Sonic Event, Andrew Bird at the MCA | Live review
If you’ve been to the Museum of Contemporary Art this month, you’ve probably noticed that the entire entryway and main hall has been turned into an audiophile’s paradise—a sonic garden of 76 boutique horn speakers made by Ian Schneller, proprietor of Chicago’s Specimen Products. The amplified speakers are visually stunning, and are made with recycled materials (including shellac reinforced with dryer lint.) They come in a variety of shapes and colors, and of course, sound lovely. Interconnected with a delicate nest of exposed speaker wire, vacuum tubes and custom computer controllers, they power Chicago musician Andrew Bird’s month-long show “Sonic Arboretum.” It’s a site-specific installation where hours of prerecorded loops and samples play in an unintrusive and inviting way, leading you through the white-walled space with pleasant whispers of sound.
But Bird’s two sold-out performances (billed as "Sonic Events") at the MCA on Wednesday and Thursday night were a chance to put this non-traditional amplification system to a more traditional use. As Bird explained from the stage on Thursday, this was an Andrew Bird show, not a museum piece. A trio of engineers managed a 48 channel mixer from the balcony capable of sending sound to the forest of amps in every possible configuration, and Bird took the stage with his violin and ran through a mix of back catalogue material and songs he’s been working on during his month-long residency at the Museum.
As the show began with a delicate pizzicato violin loop, it seemed possible that an enormous amount of work had been done on the installation to very little effect. But when Bird moved to one of his microphones and whistled a melody, the premise of the speaker garden became clear: the whistling could be heard from the stage but was also panned to specific speakers throughout the hall. The audience reacted naturally to the location of the sound, turning to the source as the source continuously changed, walking around to try to figure out how it all worked.

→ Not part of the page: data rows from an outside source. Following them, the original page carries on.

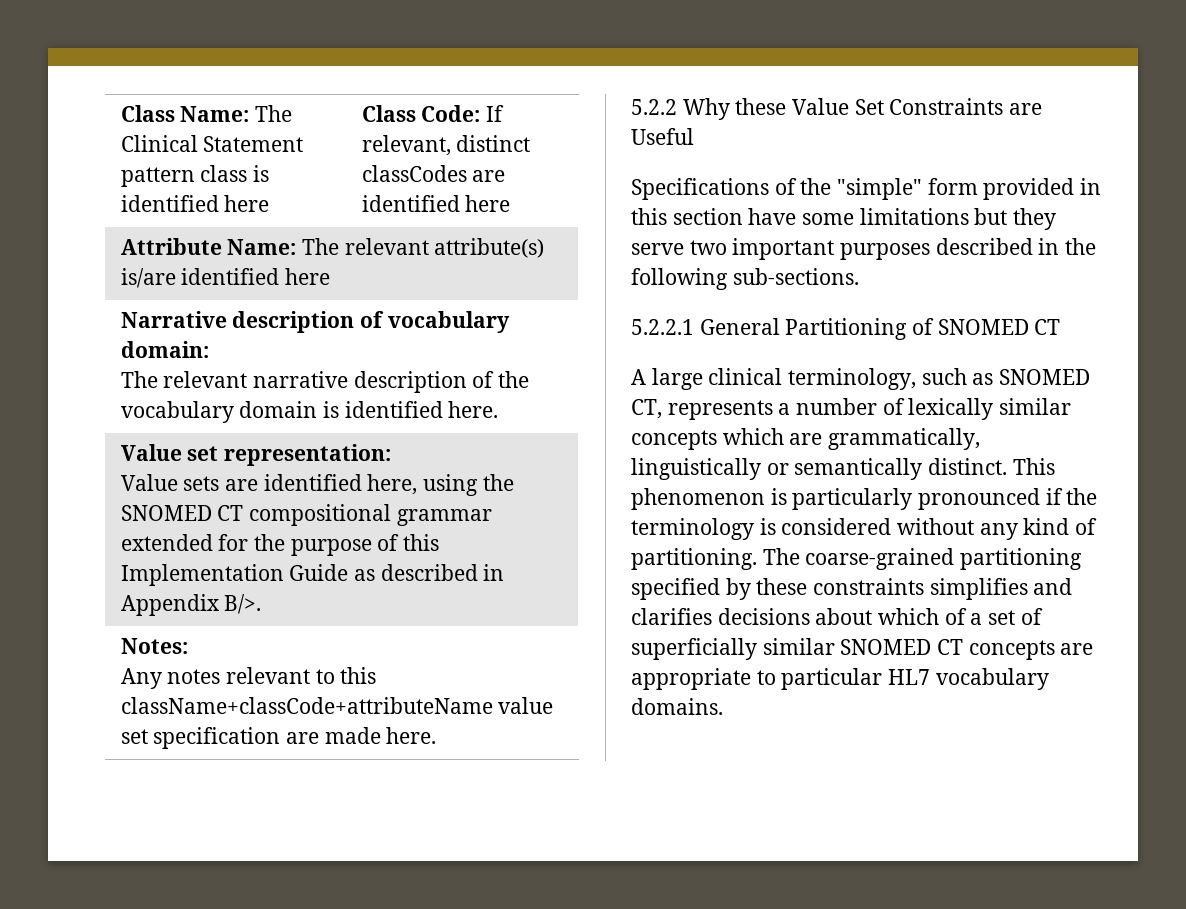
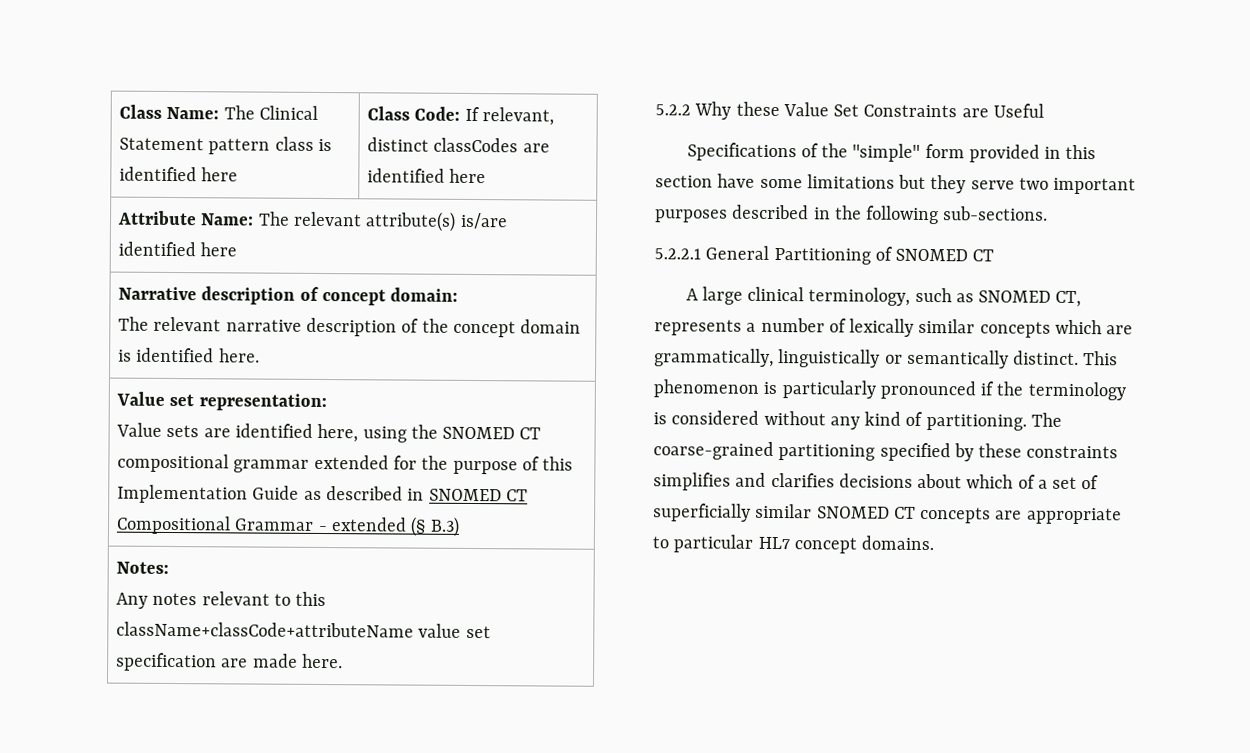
- Narrative description of vocabulary domain:
- The relevant narrative description of the vocabulary domain is identified here.
+ Narrative description of concept domain:
+ The relevant narrative description of the concept domain is identified here.
  Value set representation:
- Value sets are identified here, using the SNOMED CT compositional grammar extended for the purpose of this Implementation Guide as described in Appendix B/>.
+ Value sets are identified here, using the SNOMED CT compositional grammar extended for the purpose of this Implementation Guide as described in SNOMED CT Compositional Grammar - extended (§ B.3)
- The coarse-grained partitioning specified by these constraints simplifies and clarifies decisions about which of a set of superficially similar SNOMED CT concepts are appropriate to particular HL7 vocabulary domains.
+ The coarse-grained partitioning specified by these constraints simplifies and clarifies decisions about which of a set of superficially similar SNOMED CT concepts are appropriate to particular HL7 concept domains.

As the compositions grew more complex, the effect became more pronounced. When a particularly loud bowed violin loop clearly came from a specific speaker (one of two that were over 8 feet tall) even Bird glanced in its direction, as if he were looking at a fellow bandmate. At times it felt like standing in the middle of a robotic orchestra, and the steampunk aesthetic of the speakers (which look somewhat like old Victrolas) was a nice contrast to all the high technology involved. At one point Bird paused between songs and was understandably impressed: “I wasn’t sure if it was gonna work in such a live space. But it works!”
An installation like this obviously can’t work in a traditional venue (museum-goers generally know how to observe roped off areas and control their beer spillage), but it makes possible a number of unexpected creative interactions with the audience. One huge two-horned speaker was attached to a motor and spun on its axis; if you stood near it, its sound would come at you in bursts like screams from a carousel, making a rhythmic counterpoint to the song that only happened in that specific location. The setup turned the art of finding a room’s sonic “sweet spot” into a childlike game that had no solution, only varying possibilities.
There’s a lot of hand-wringing in the music world these days over how to add value to performances when prerecorded music has been stripped of value by downloads and streaming. Schneller and Bird have offered a nice solution to the problem by building a sculpture of sound that could never be captured with MP3s and earbuds. For once the old adage was really true: you really had to be there.
The Sonic Arboretum is on display at the MCA through the end of the month and is well worth a visit (December 27th is your best bet - MCA admission is free on Tuesdays for Illinois residents.)